■ Detected change data ■
◇ ◇ ◇ ◇ ◇ ◇ ◇
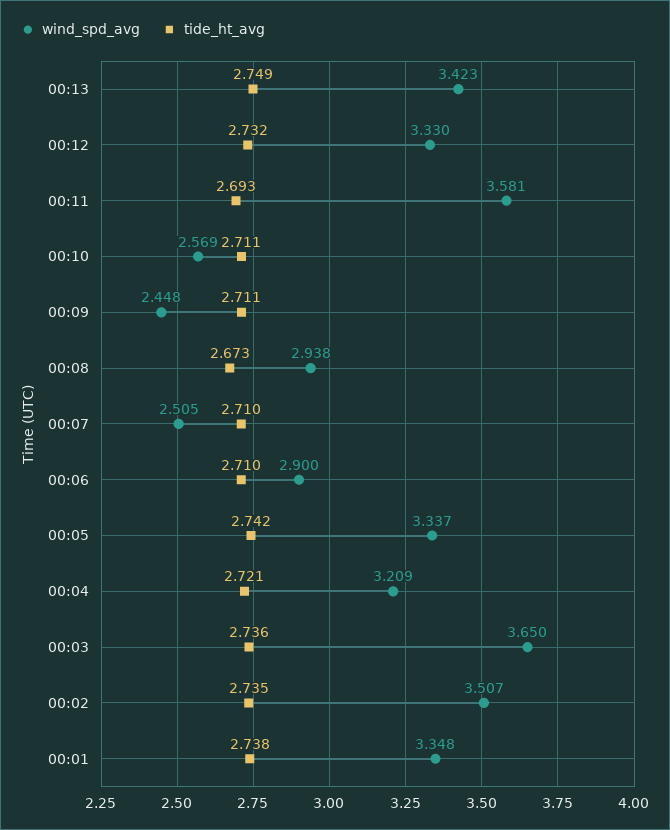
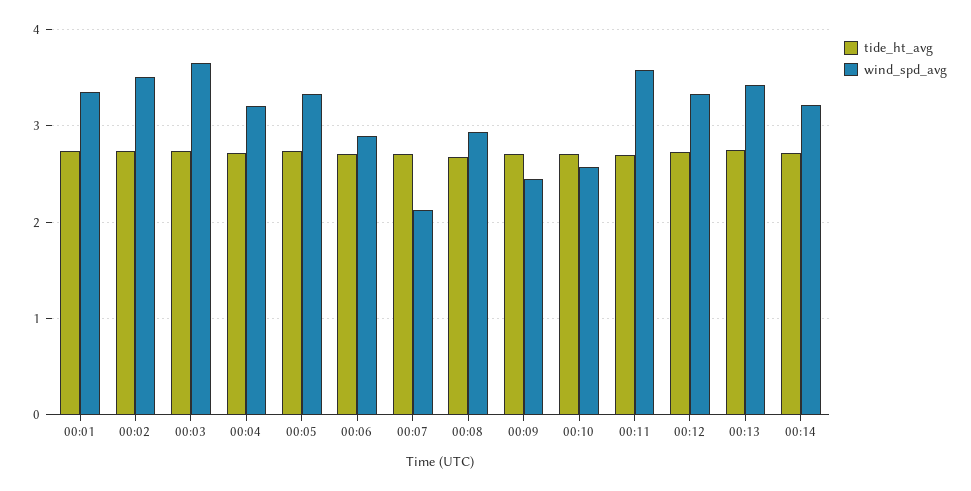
wind_spd_avg, 00:07: 2.505 -> 2.1
tide_ht_avg, 00:14: none -> 2.7
wind_spd_avg, 00:14: none -> 3.2

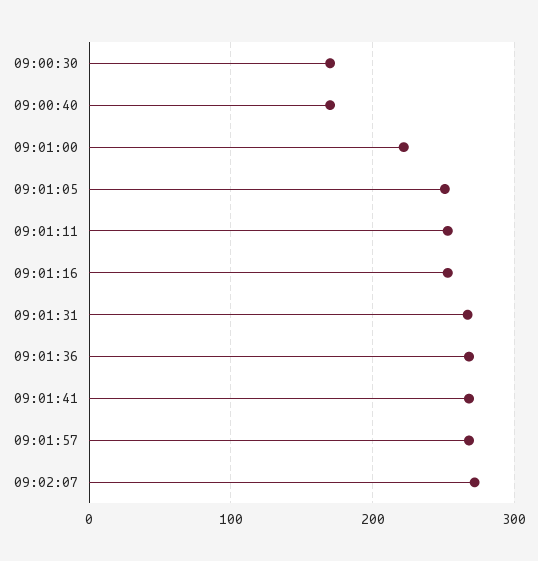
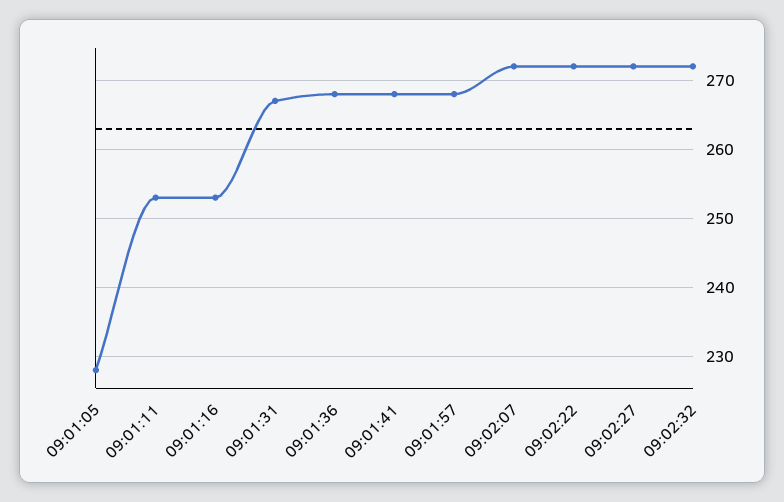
09:00:30: 170 -> none
09:00:40: 170 -> none
09:01:00: 220 -> none
09:01:05: 250 -> 228
09:02:22: none -> 272
09:02:27: none -> 272
09:02:32: none -> 272

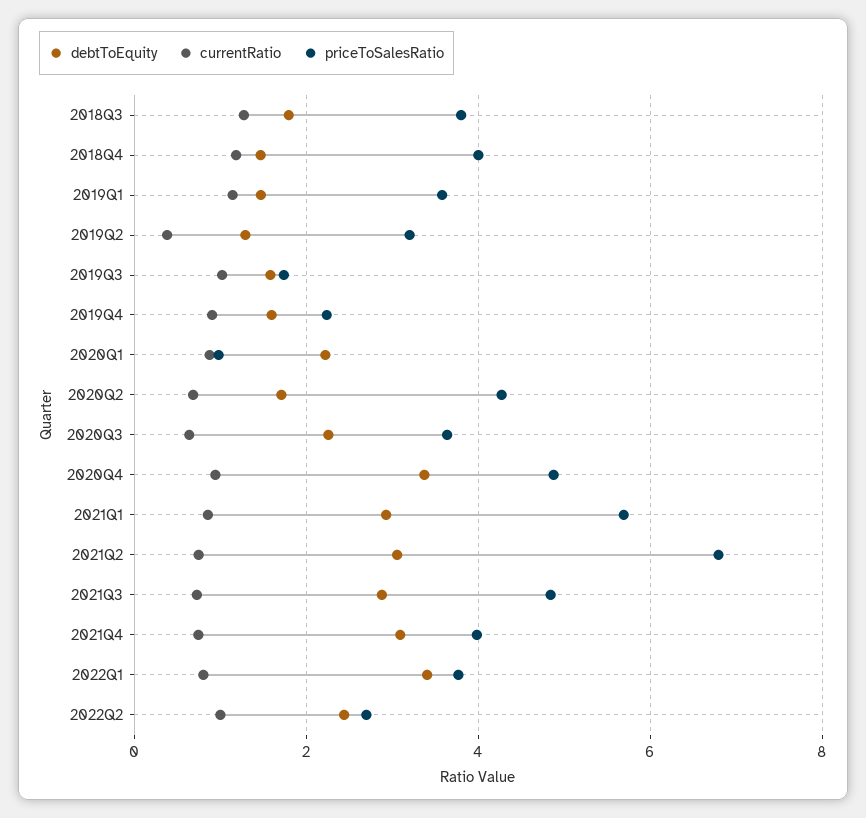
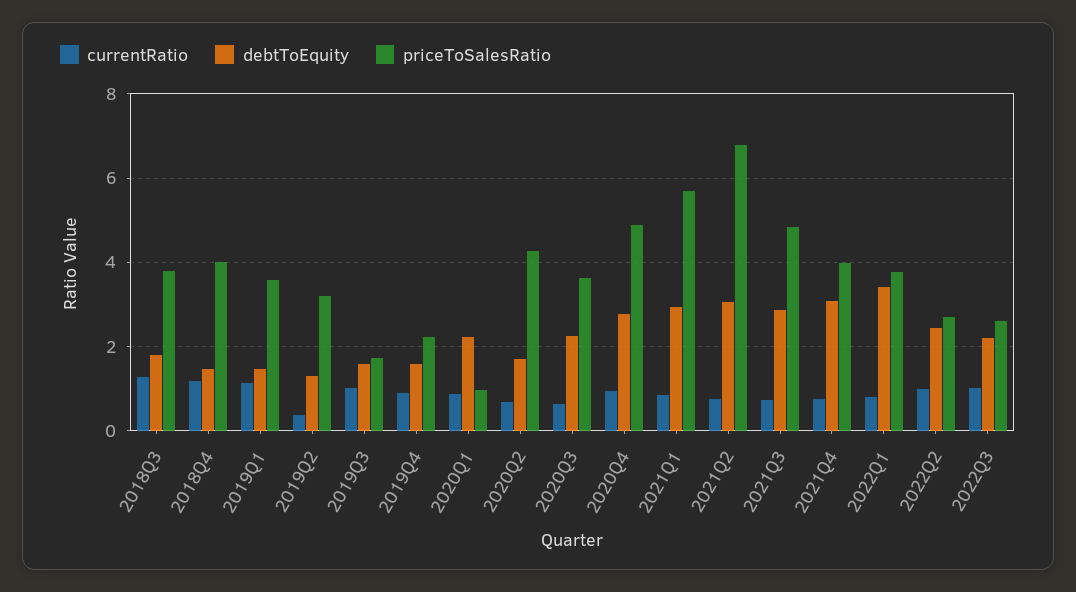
debtToEquity, 2020Q4: 3.4 -> 2.8
currentRatio, 2022Q3: none -> 1
debtToEquity, 2022Q3: none -> 2.2
priceToSalesRatio, 2022Q3: none -> 2.6

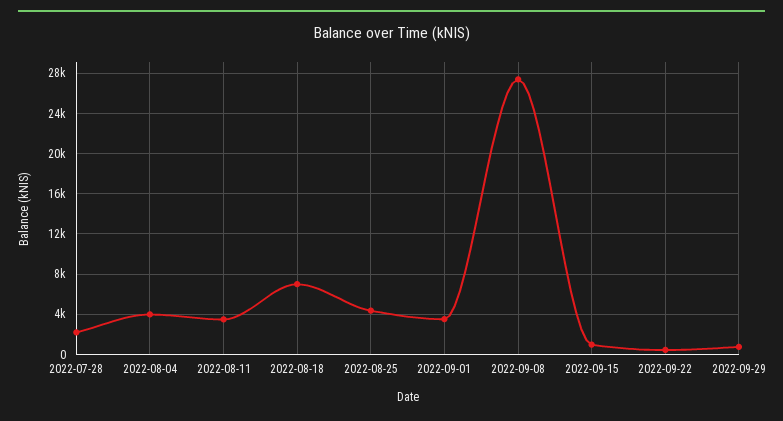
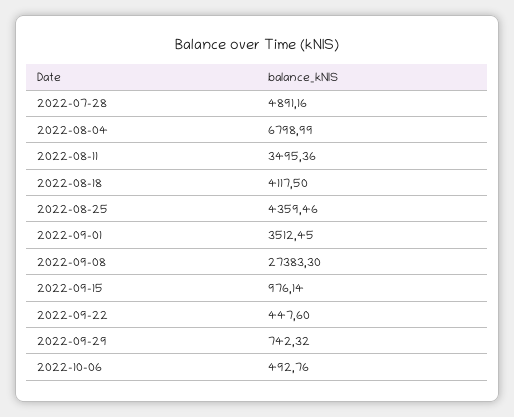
2022-07-28: 2000 -> 4891.16
2022-08-04: 4000 -> 6798.99
2022-08-18: 7000 -> 4117.5
2022-10-06: none -> 492.76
◇ ◇ ◇ ◇ ◇ ◇ ◇
Now transcribe the lines above exactly, starting at the line containing "09:01:00: 220 -> none" and ending at the line containing "priceToSalesRatio, 2022Q3: none -> 2.6", both lines included, pictures excluded.

09:01:00: 220 -> none
09:01:05: 250 -> 228
09:02:22: none -> 272
09:02:27: none -> 272
09:02:32: none -> 272

debtToEquity, 2020Q4: 3.4 -> 2.8
currentRatio, 2022Q3: none -> 1
debtToEquity, 2022Q3: none -> 2.2
priceToSalesRatio, 2022Q3: none -> 2.6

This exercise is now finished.